» TASK DIRECTIONS:
Every line from the one with "subtotal: 206.00 -> 167.00" to the final line of the records should be printed exactly as it is, with pictures left out.

» DATA RECORDS:
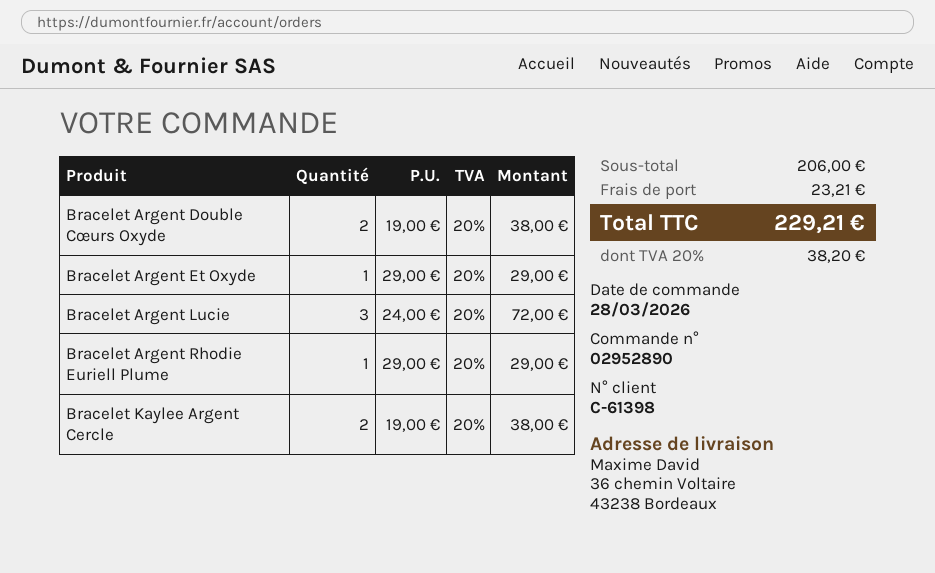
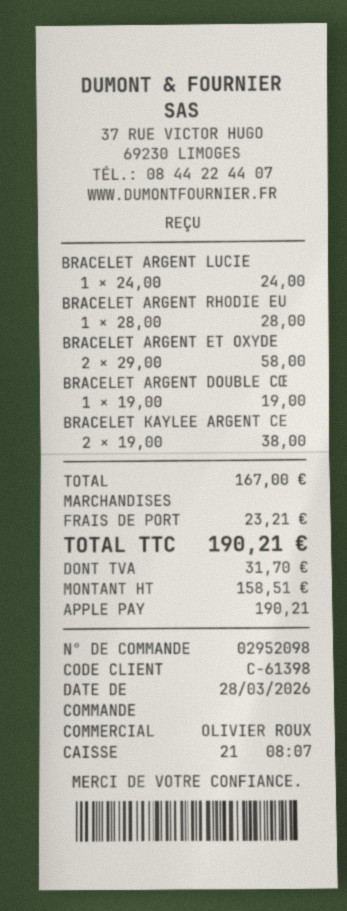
order number: 02952890 -> 02952098
Bracelet Argent Double Cœurs Oxyde: 2 x 19.00 = 38.00 -> 1 x 19.00 = 19.00
Bracelet Argent Et Oxyde: 1 x 29.00 = 29.00 -> 2 x 29.00 = 58.00
Bracelet Argent Lucie: 3 x 24.00 = 72.00 -> 1 x 24.00 = 24.00
Bracelet Argent Rhodie Euriell Plume: 1 x 29.00 = 29.00 -> 1 x 28.00 = 28.00
subtotal: 206.00 -> 167.00
tax: 38.20 -> 31.70
total: 229.21 -> 190.21

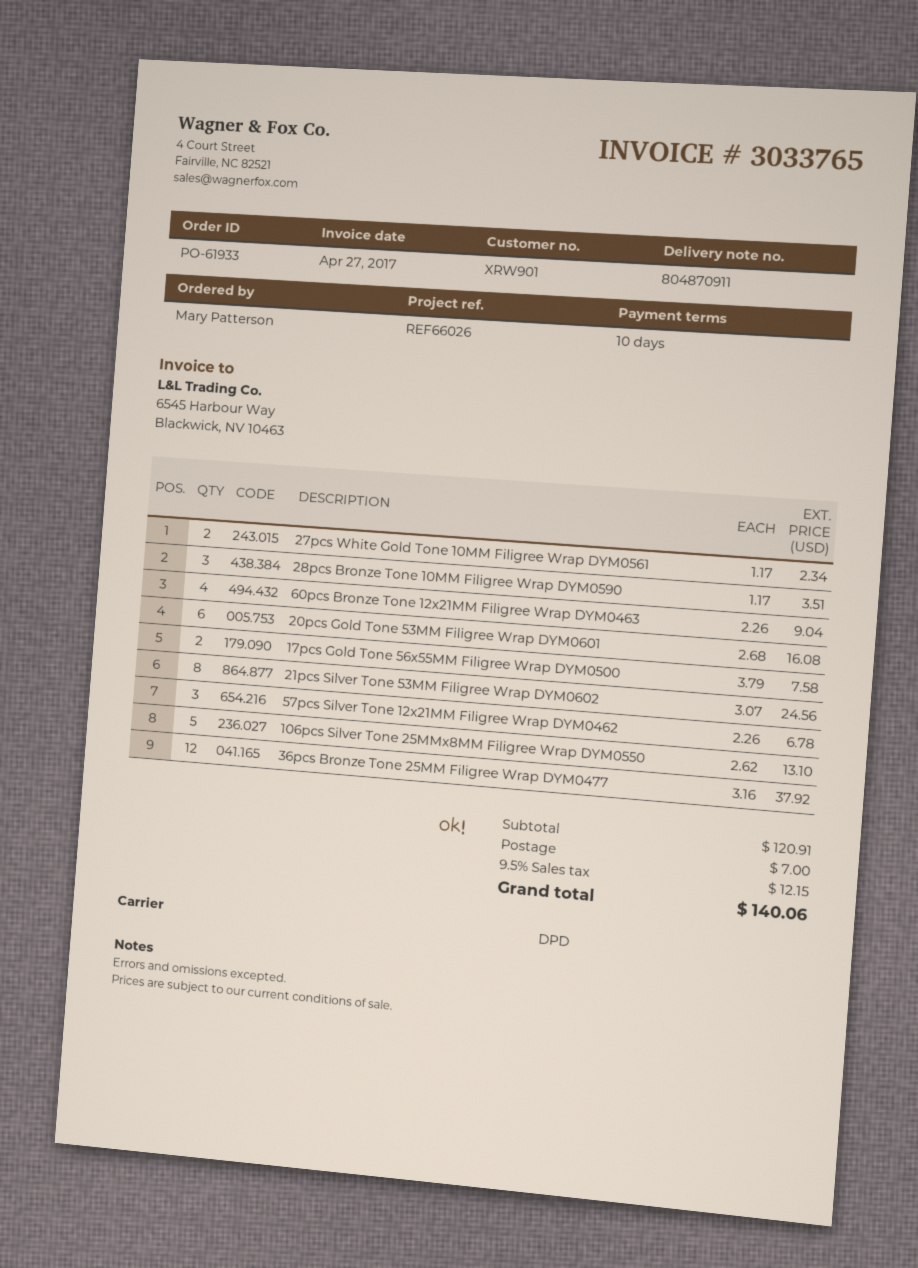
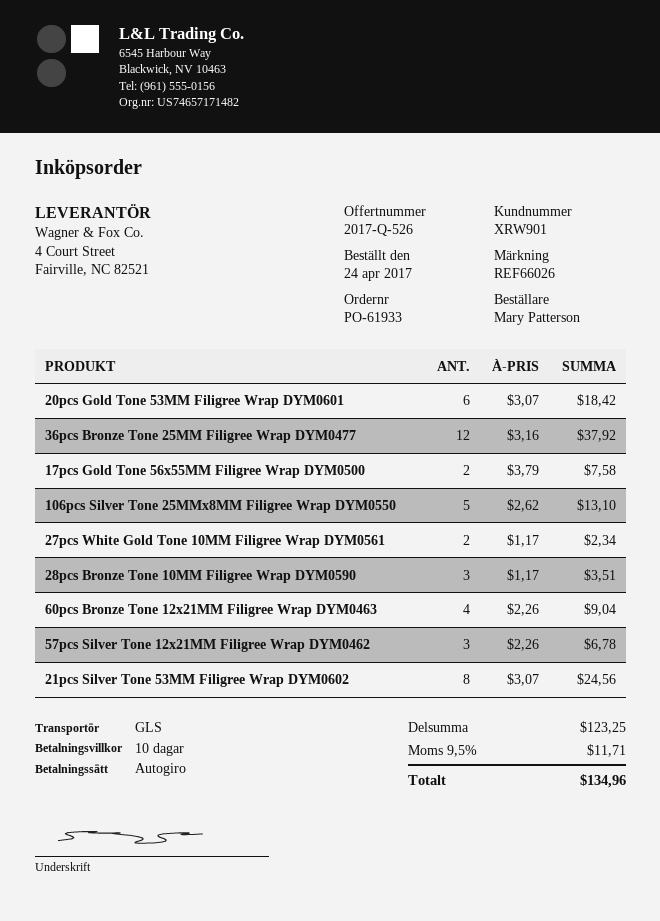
shipping method: DPD -> GLS
20pcs Gold Tone 53MM Filigree Wrap DYM0601: 6 x 2.68 = 16.08 -> 6 x 3.07 = 18.42
subtotal: 120.91 -> 123.25
shipping: 7.00 -> none
tax: 9.5% = 12.15 -> 9.5% = 11.71
total: 140.06 -> 134.96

» ANSWER SECTION:
subtotal: 206.00 -> 167.00
tax: 38.20 -> 31.70
total: 229.21 -> 190.21

shipping method: DPD -> GLS
20pcs Gold Tone 53MM Filigree Wrap DYM0601: 6 x 2.68 = 16.08 -> 6 x 3.07 = 18.42
subtotal: 120.91 -> 123.25
shipping: 7.00 -> none
tax: 9.5% = 12.15 -> 9.5% = 11.71
total: 140.06 -> 134.96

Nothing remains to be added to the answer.